In the records below, repeat word for word only the lines starting at the one that contains "[127,736,306,763] Implementing ->" and ending at the one that contains "(640, 381) none", pictures excluded.

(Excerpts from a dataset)
* * * * * * *

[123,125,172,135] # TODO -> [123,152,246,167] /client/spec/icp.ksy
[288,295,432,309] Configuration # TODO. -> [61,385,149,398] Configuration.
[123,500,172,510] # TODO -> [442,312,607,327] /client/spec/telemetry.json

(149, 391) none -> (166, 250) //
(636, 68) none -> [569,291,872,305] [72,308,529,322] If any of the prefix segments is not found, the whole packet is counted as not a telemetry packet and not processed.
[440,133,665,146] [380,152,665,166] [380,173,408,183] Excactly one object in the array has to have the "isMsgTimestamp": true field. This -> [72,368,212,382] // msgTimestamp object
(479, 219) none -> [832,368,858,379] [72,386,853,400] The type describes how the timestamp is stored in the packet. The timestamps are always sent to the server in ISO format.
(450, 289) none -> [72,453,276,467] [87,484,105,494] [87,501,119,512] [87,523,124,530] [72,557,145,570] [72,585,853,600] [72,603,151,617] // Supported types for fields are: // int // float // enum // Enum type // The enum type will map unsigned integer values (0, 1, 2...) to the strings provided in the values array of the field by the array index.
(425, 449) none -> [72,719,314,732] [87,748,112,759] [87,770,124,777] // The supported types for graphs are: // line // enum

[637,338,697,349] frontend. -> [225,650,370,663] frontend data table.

* * * * * * *

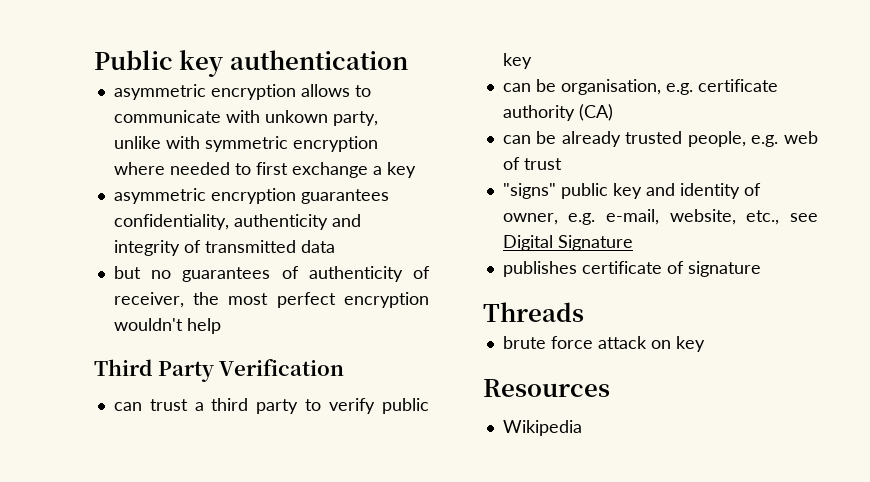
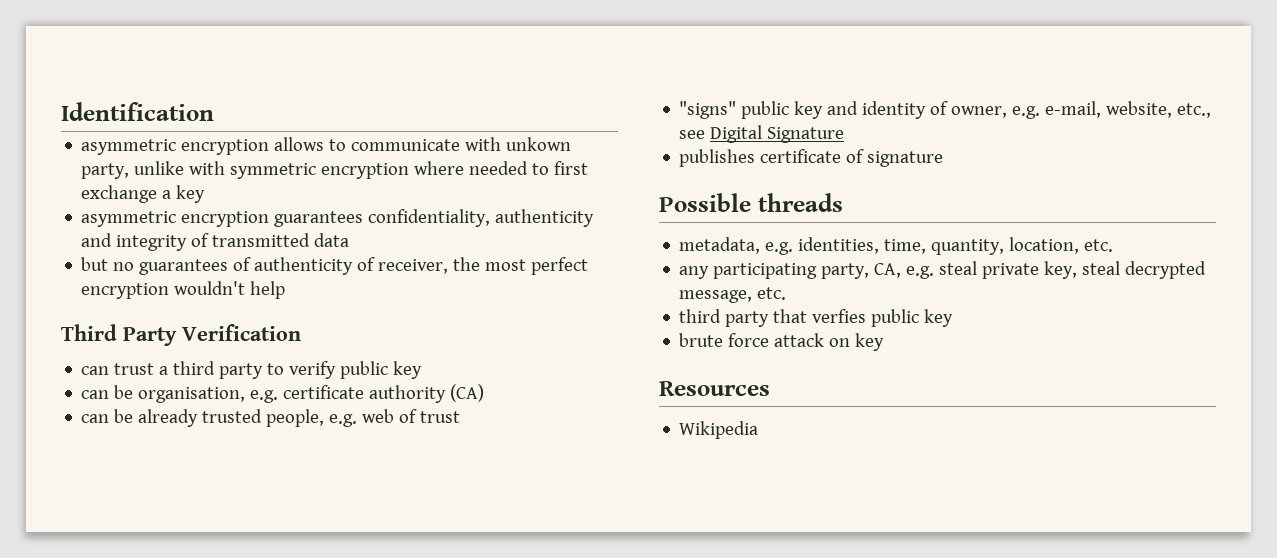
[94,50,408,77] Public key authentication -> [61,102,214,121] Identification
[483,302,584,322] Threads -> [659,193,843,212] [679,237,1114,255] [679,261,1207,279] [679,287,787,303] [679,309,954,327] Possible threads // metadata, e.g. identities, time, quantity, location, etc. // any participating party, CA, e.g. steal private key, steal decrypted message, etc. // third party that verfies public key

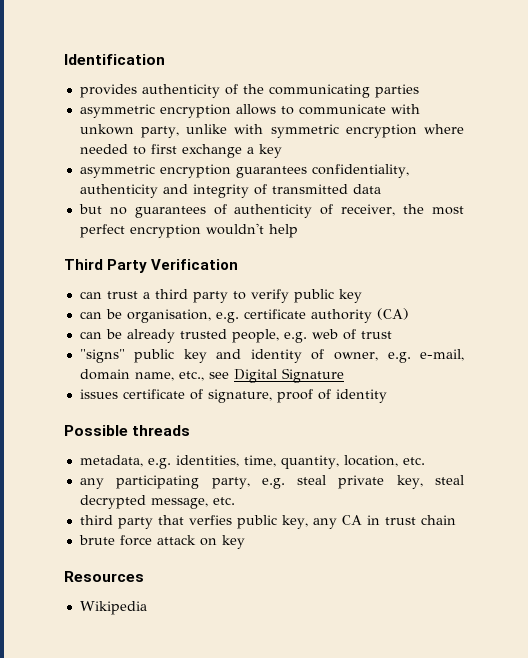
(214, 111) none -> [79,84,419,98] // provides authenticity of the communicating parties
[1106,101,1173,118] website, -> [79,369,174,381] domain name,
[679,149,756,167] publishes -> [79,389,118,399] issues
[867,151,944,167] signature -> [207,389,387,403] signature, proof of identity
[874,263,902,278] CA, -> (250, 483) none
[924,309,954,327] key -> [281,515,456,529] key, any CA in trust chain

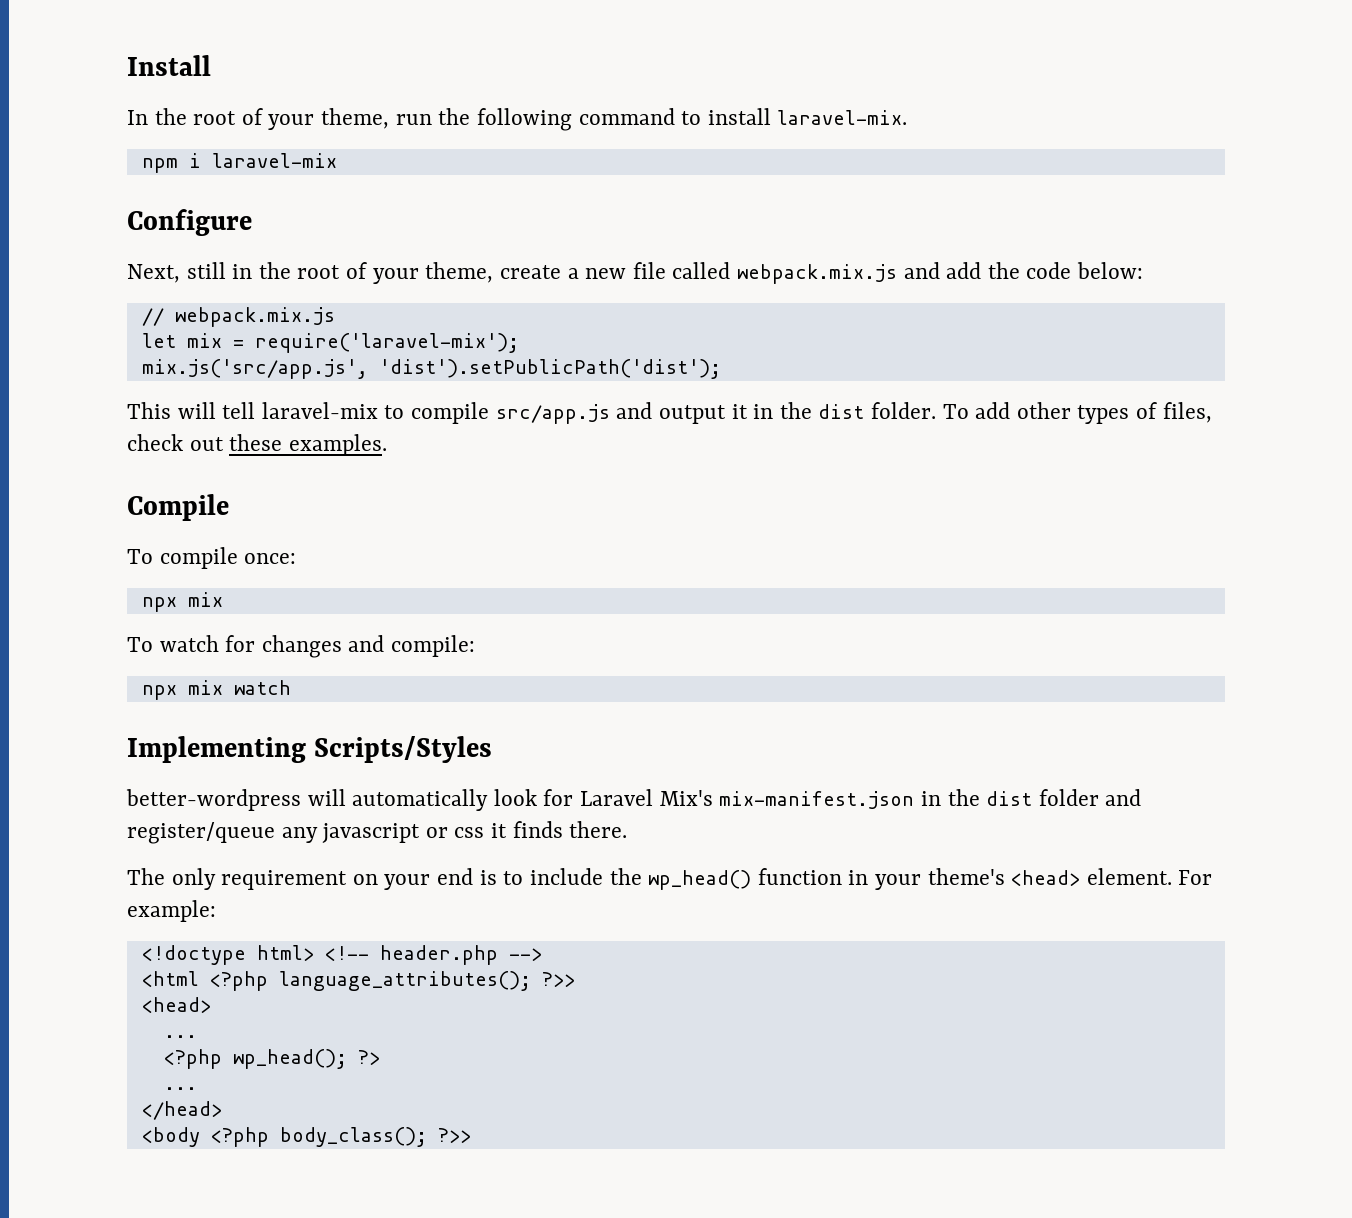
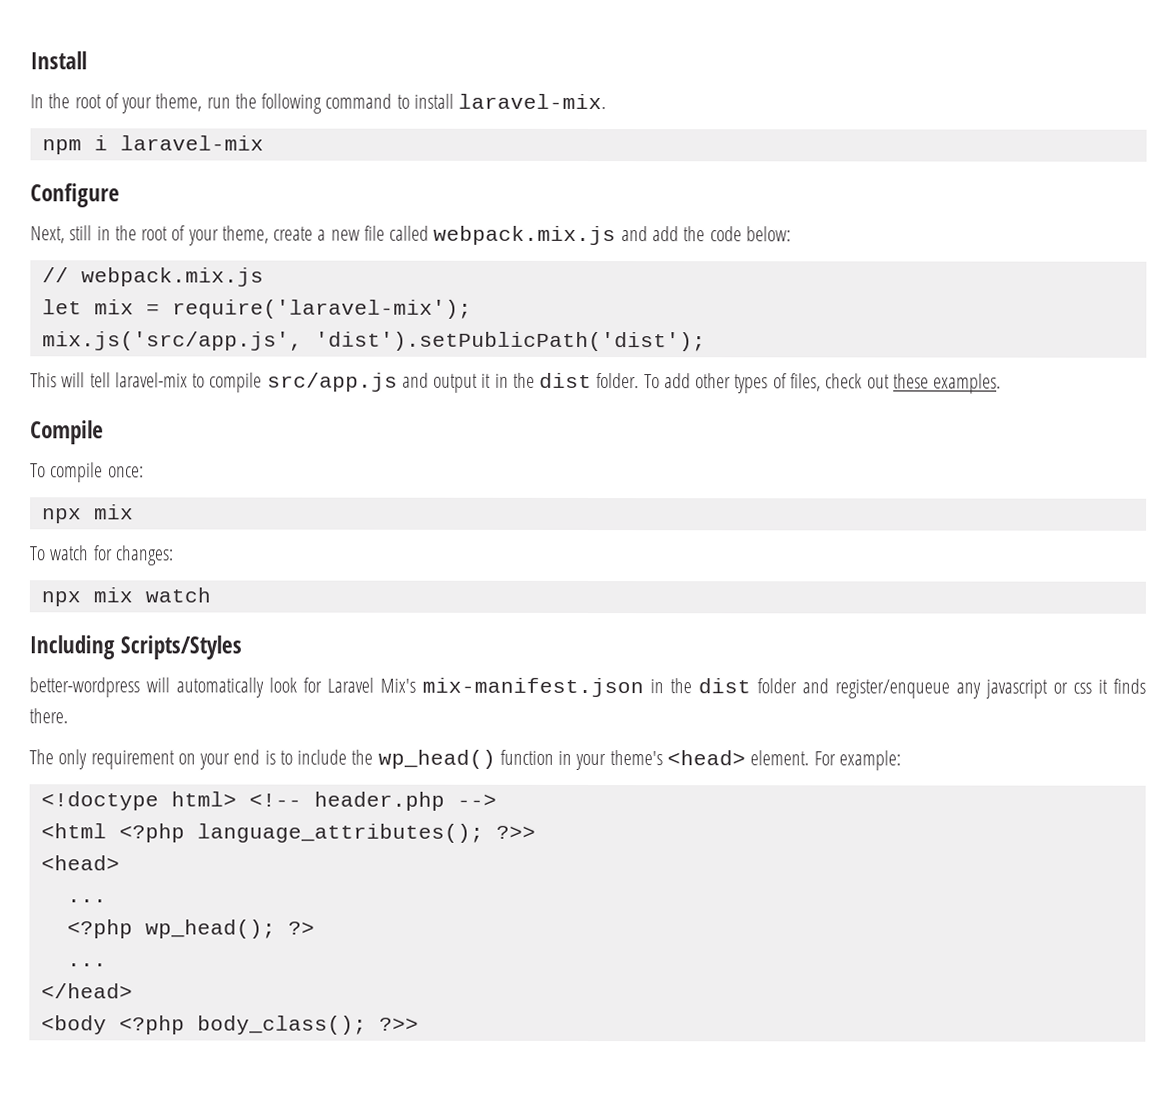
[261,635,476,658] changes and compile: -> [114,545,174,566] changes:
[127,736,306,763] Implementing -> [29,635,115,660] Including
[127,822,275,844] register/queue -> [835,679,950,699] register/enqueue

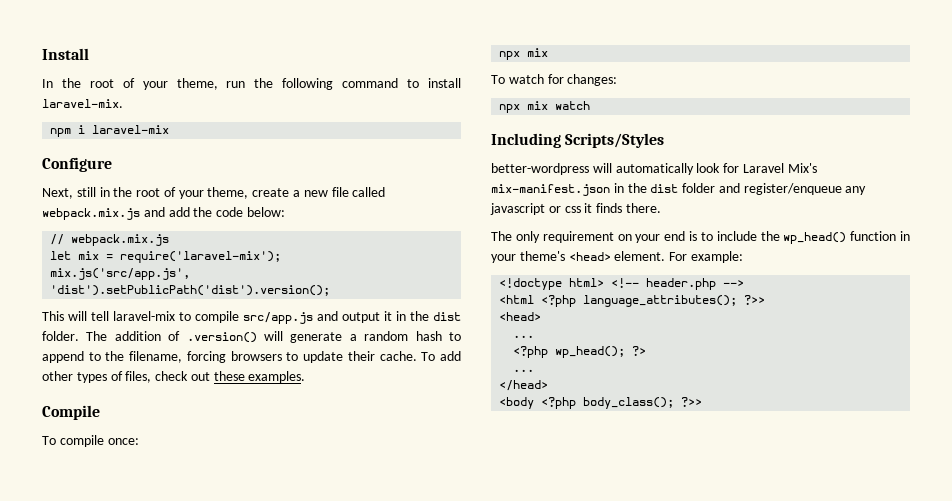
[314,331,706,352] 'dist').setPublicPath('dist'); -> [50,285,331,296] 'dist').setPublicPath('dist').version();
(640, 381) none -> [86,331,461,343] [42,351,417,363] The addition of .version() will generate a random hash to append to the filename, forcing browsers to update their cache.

* * * * * * *

=== Response area ===
[127,736,306,763] Implementing -> [29,635,115,660] Including
[127,822,275,844] register/queue -> [835,679,950,699] register/enqueue

[314,331,706,352] 'dist').setPublicPath('dist'); -> [50,285,331,296] 'dist').setPublicPath('dist').version();
(640, 381) none -> [86,331,461,343] [42,351,417,363] The addition of .version() will generate a random hash to append to the filename, forcing browsers to update their cache.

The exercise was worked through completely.